W3C home > Mailing lists > Public > public-html@w3.org > April 2011

Re: Working Group Decision on ISSUE-131 caret-location-api

From: Benjamin Hawkes-Lewis <bhawkeslewis@googlemail.com>
Date: Fri, 29 Apr 2011 07:54:44 +0100
Message-ID: <BANLkTi=Y4WHNp_nwQwarow5XwHcxL1YhqQ@mail.gmail.com>
To: Jonas Sicking <jonas@sicking.cc>
Cc: Maciej Stachowiak <mjs@apple.com>, Richard Schwerdtfeger <schwer@us.ibm.com>, HTMLWG WG <public-html@w3.org>
On Fri, Apr 29, 2011 at 3:47 AM, Jonas Sicking <jonas@sicking.cc> wrote:
> Further, I would call the function setFocusRect rather than
> setCaretSelectionRect. First off I think this will be used in
> situations other than driving focus towards a draw caret. Second, I
> think people tend to think of 'selection' in the context of
> copy-paste, rather than where the user is currently focusing
> attention.

Don't follow this comment.

setCaretSelectionRect is intended for carets and selection. It does not
specify focus.

Carets and selection are relevant to scenarios beyond editable text.

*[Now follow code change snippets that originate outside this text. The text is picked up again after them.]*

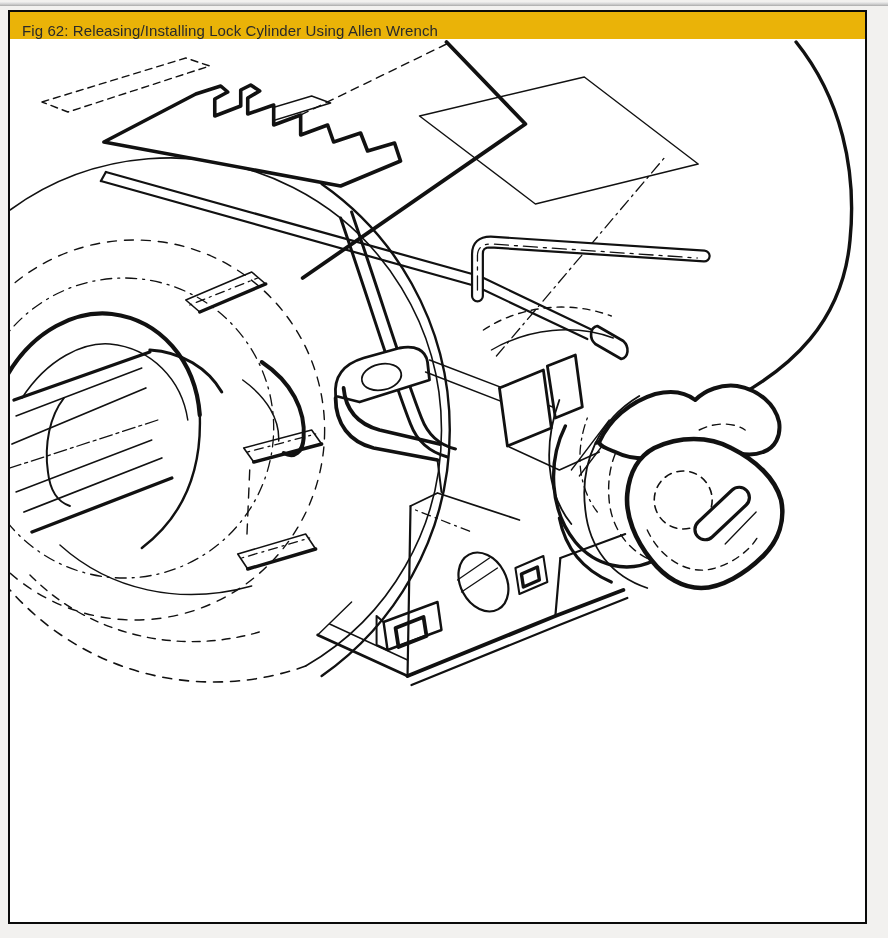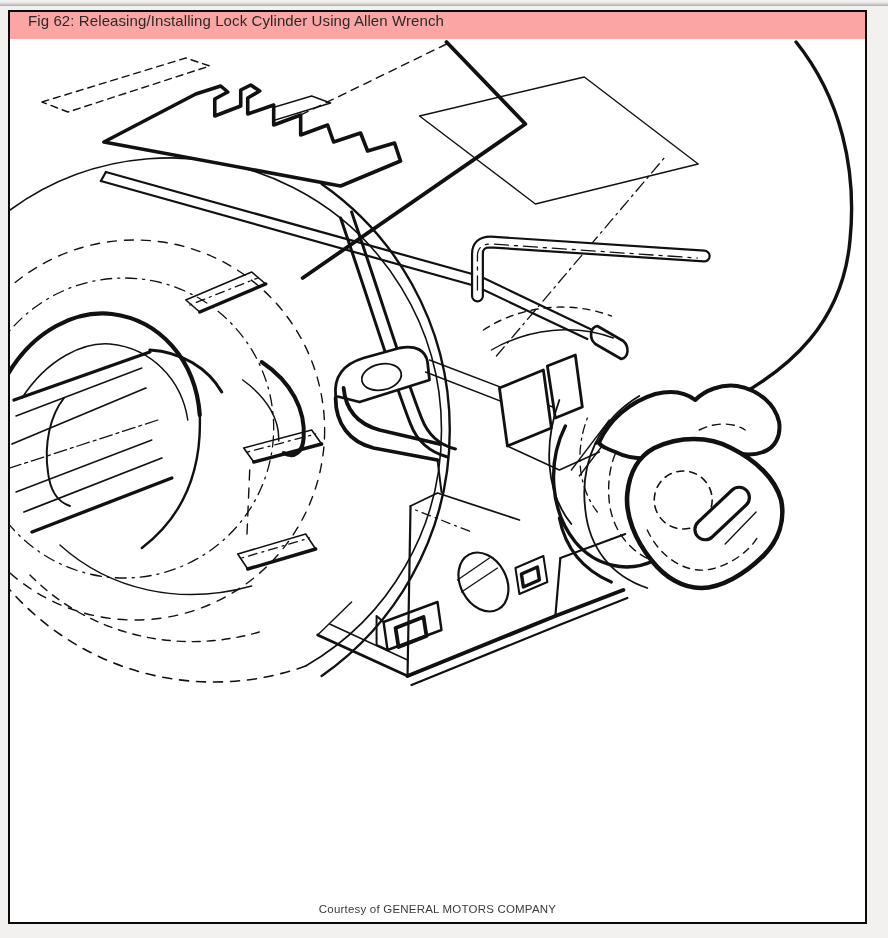--- a/index.html
+++ b/index.html
@@ -17,8 +17,8 @@
     box-sizing:border-box;border:2px solid #0a0a0a;background:#ffffff;
   }
   .title-bar{
-    height:27px;background:#fca5a5;display:flex;align-items:flex-start;
-    padding-left:18px;box-sizing:border-box;
+    height:27px;background:#eab308;display:flex;align-items:flex-end;
+    padding-left:12px;box-sizing:border-box;
   }
   .title-bar span{
     font-size:15px;color:#2a2a2a;letter-spacing:0.1px;white-space:nowrap;

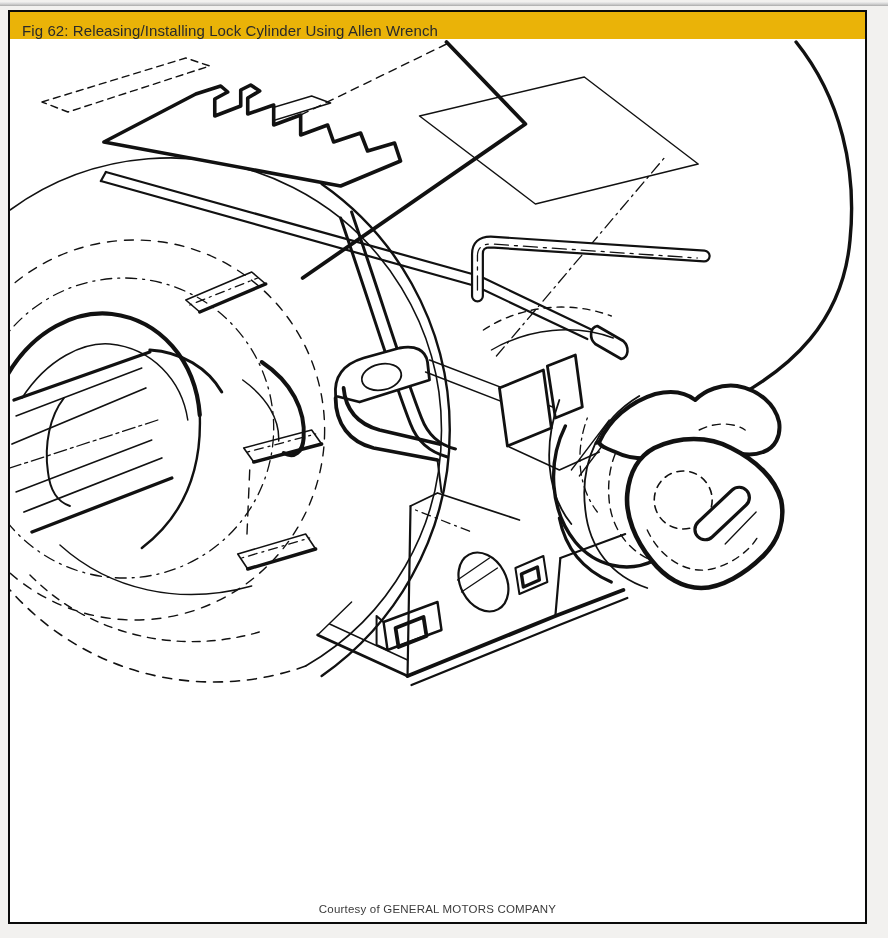--- a/index.html
+++ b/index.html
@@ -186,7 +186,6 @@
         </g>
       </svg>
 
-      <div class="caption">Courtesy of GENERAL MOTORS COMPANY</div>
     </div>
   </div>
 </div>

If you have caret navigation turned on, then you have a caret when
you're just moving through text.

You can select text, either with that caret or with the mouse (then
further adjustment with the keyboard), without being able to edit it.

Consider a scenario where the Canvas sub-DOM ("fallback content")
contains only a "p" with text, which is re-rendered as part of the
canvas. Selection can take place within that "p" element. Authors can
make the caret and selection required for this visible in the canvas.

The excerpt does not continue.